「いわし味噌缶炊き込みごはん」 児玉雨子のきょうも何かを刻みたくて|Menu #15
「生きること」とは「食べること」。うれしいときも、落ち込んだときも、いそがしい日も、なにもない日も、人間、お腹だけは空くのです。そしてあり合わせのものでちゃっちゃと作ったごはんのほうがなぜか心に染みわたる。作詞家であり作家の児玉雨子さんが書く日々のできごととズボラ飯のこと。
ズボラとこだわりの間で、玄米ごはん一考。
アレルゲンフリー、グルテンフリーなどの体質や健康面だけでなく、ヴィーガンやハラールなどの宗教的配慮からも、日本でも徐々に食事の選択肢が増えている。なんの食物アレルギーもタブーも持たない私だが、唯一といっていいほど主体的に選択したものがある。玄米だ。

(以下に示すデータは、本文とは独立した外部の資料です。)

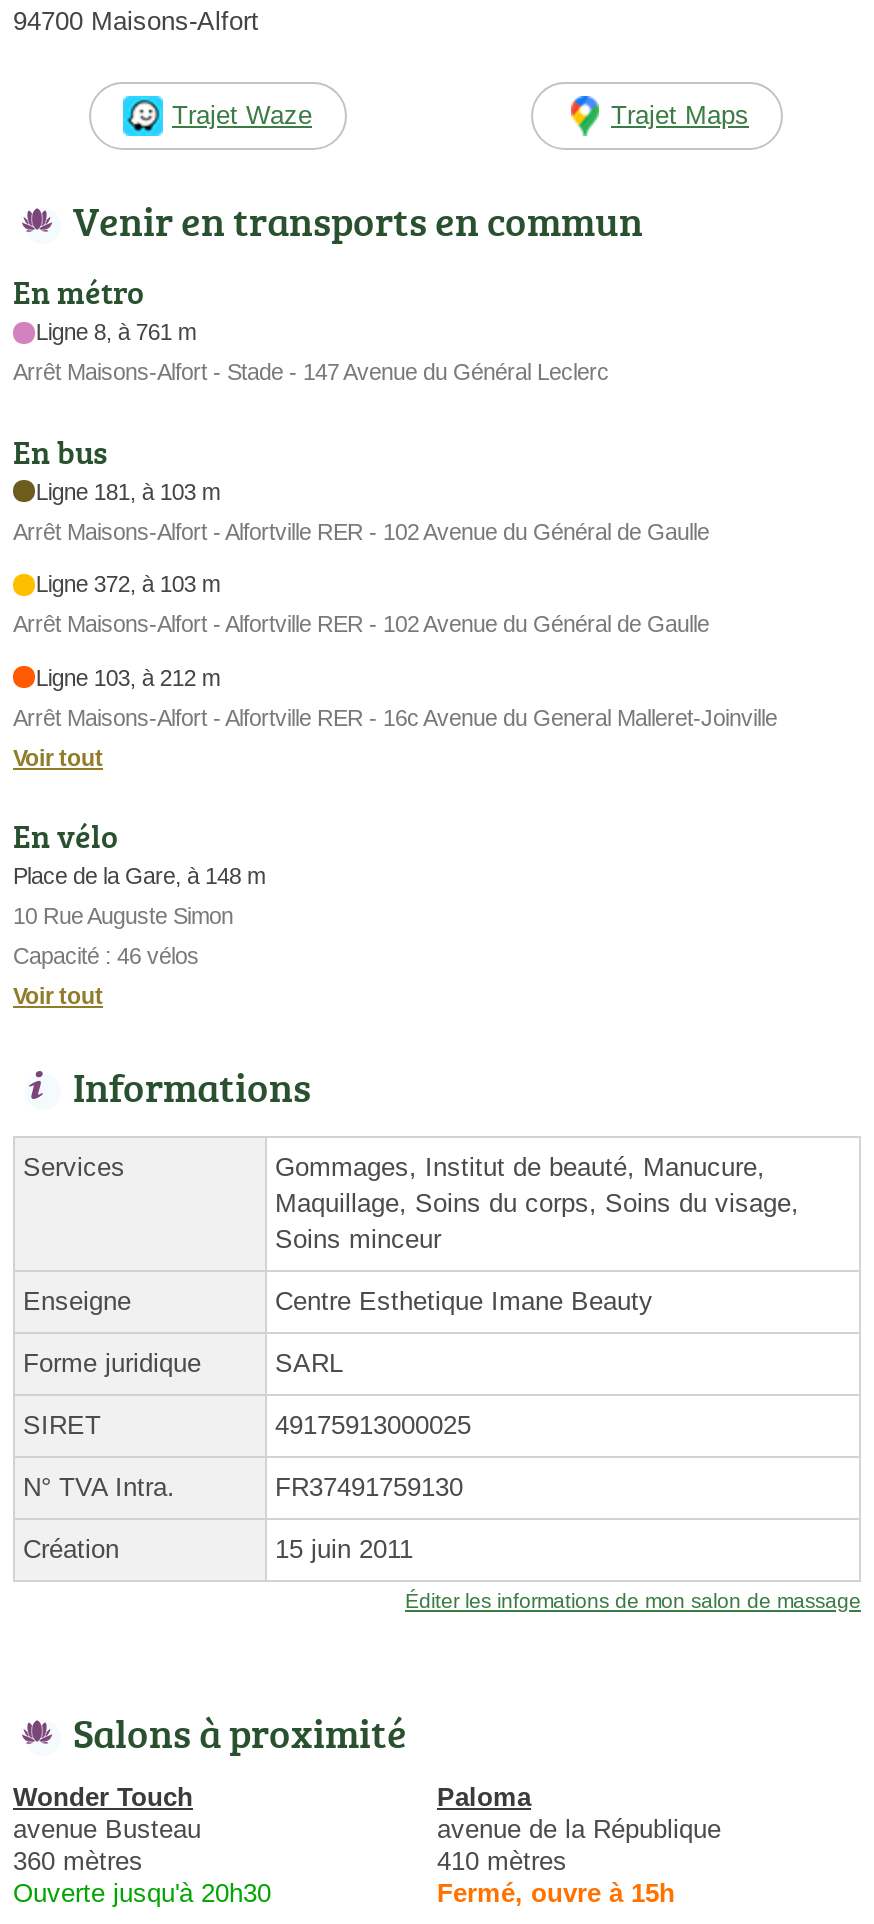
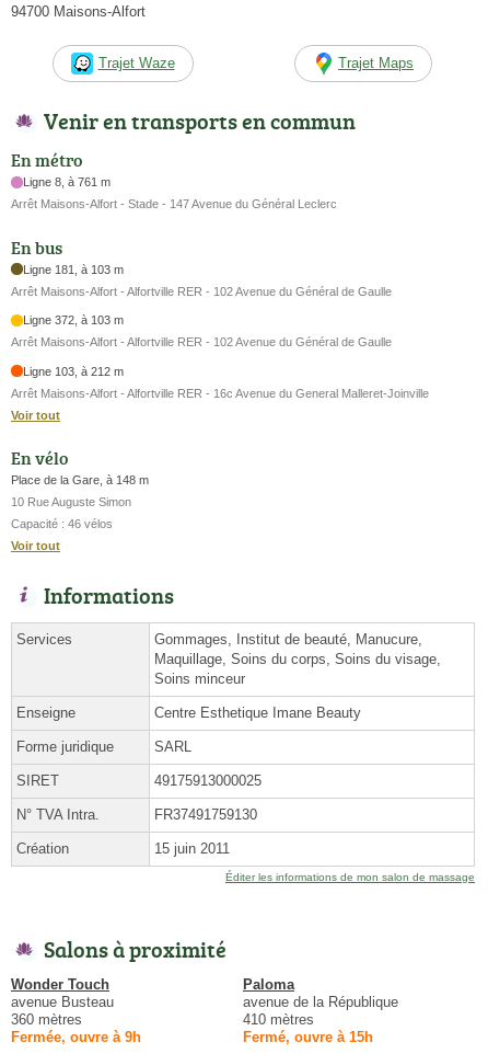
[13,1878,271,1908] Ouverte jusqu'à 20h30 -> [11,1029,141,1045] Fermée, ouvre à 9h

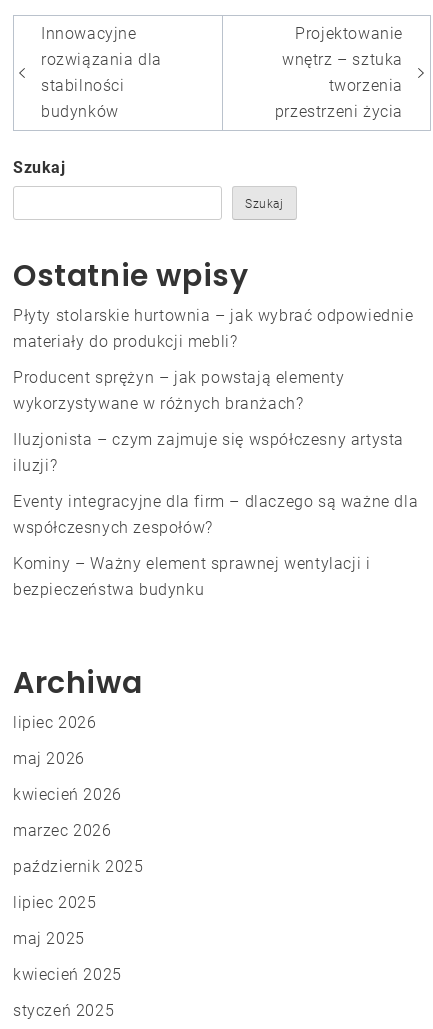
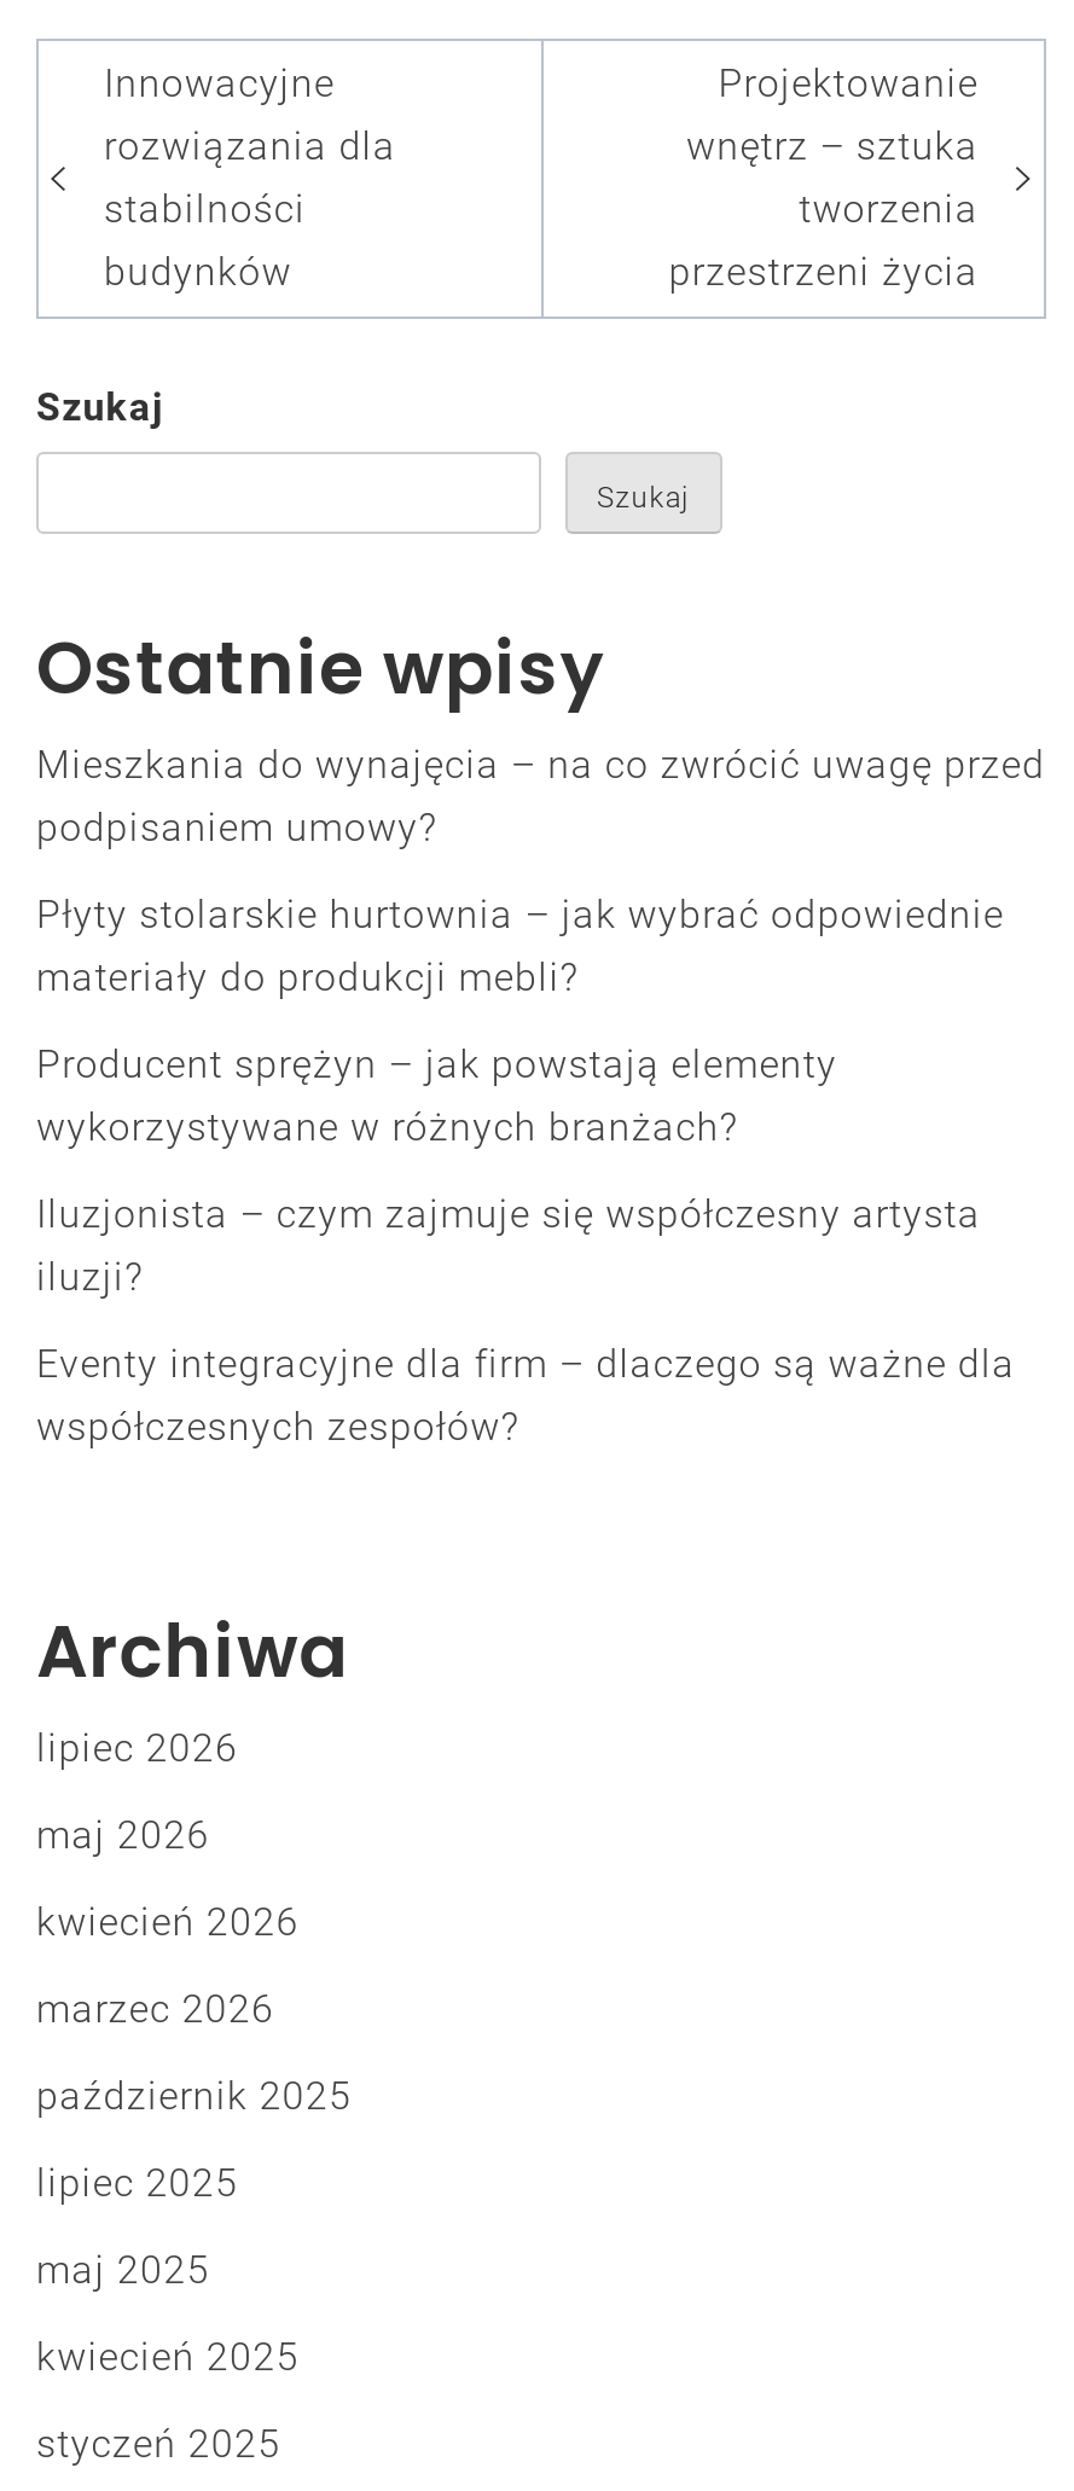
none -> [36,742,1045,851] Mieszkania do wynajęcia – na co zwrócić uwagę przed | podpisaniem umowy?
moved [13,306,418,537] -> [36,892,1015,1450]: Płyty stolarskie hurtownia – jak wybrać odpowiednie | materiały do produkcji mebli? | Producent sprężyn – jak powstają elementy | wykorzystywane w różnych branżach? | Iluzjonista – czym zajmuje się współczesny artysta | iluzji? | Eventy integracyjne dla firm – dlaczego są ważne dla | współczesnych zespołów?
[13,554,370,599] Kominy – Ważny element sprawnej wentylacji i | bezpieczeństwa budynku -> none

理由は単純で、あんまり白米が好きじゃなかったのだ。一方で食べ物を残すことにもなんとなく抵抗を感じており、「とりあえず食べなくちゃいけないもの」として飲み込んでいた。
ただ、おせんべいなどの米が原材料のものすべてがダメというわけではないので、苦手な食べ物を訊かれても「特にない」と答えるようにしていた。生きづらさ、というほど深刻ではないものの、白いごはんと答えると驚かれるし、お米を作っているひとを傷つけるし、我慢できるし、説明も面倒だった。
玄米に切り替えたきっかけもまた単純で、一人暮らしを始めたからだ。ふるさと納税の返礼品でストックできる主食を貰おうとして、ふと玄米が目にとまったのだ。元々便秘体質なのもあり、玄米にその改善を期待して、軽い気持ちで二キロだけ頼んだ。届いた後、同梱されていた炊き方の説明を見て愕然とした。玄米は炊飯前に12時間以上の浸水が必要なのだ。こんなズボラには続かないだろうと思いながら、説明の通りに炊いた。
炊き上がった玄米はパサパサしすぎず、また白米ほど甘くないためおかずの味がとても映えて、ぺろっと平らげられた。玄米特有のにおいも洗い方さえ気をつければ抑えられるそうだが、そもそもそのにおいも気にならないくらい、私には玄米が合っていたようだ。
それからごはんが大好きになって、玄米で炊き込みごはんやチャーハンなどもよく作るように。今回は、家にあったいわしの味噌煮缶と旬の新玉ねぎ、だしがらの昆布を一緒に炊き込んだ。新玉ねぎは刻まなくても加熱するとしゃもじで切れるほどやわらかくなる。洗米・浸水でがんばった分、炊き込む過程では存分にズボラを発揮。
玄米に替えてからの変化はもうひとつある。たまの外食で白いごはんを食べると、とてもおいしく感じるようになったのだ。お店だからおいしく炊けているだけなのかもしれないけれど、白米に抱いていたマイナスイメージを払拭できたからでもあると思う。
苦手なものを我慢しすぎず、別の道を探してみることの大切さを、まさか玄米で実感するとは。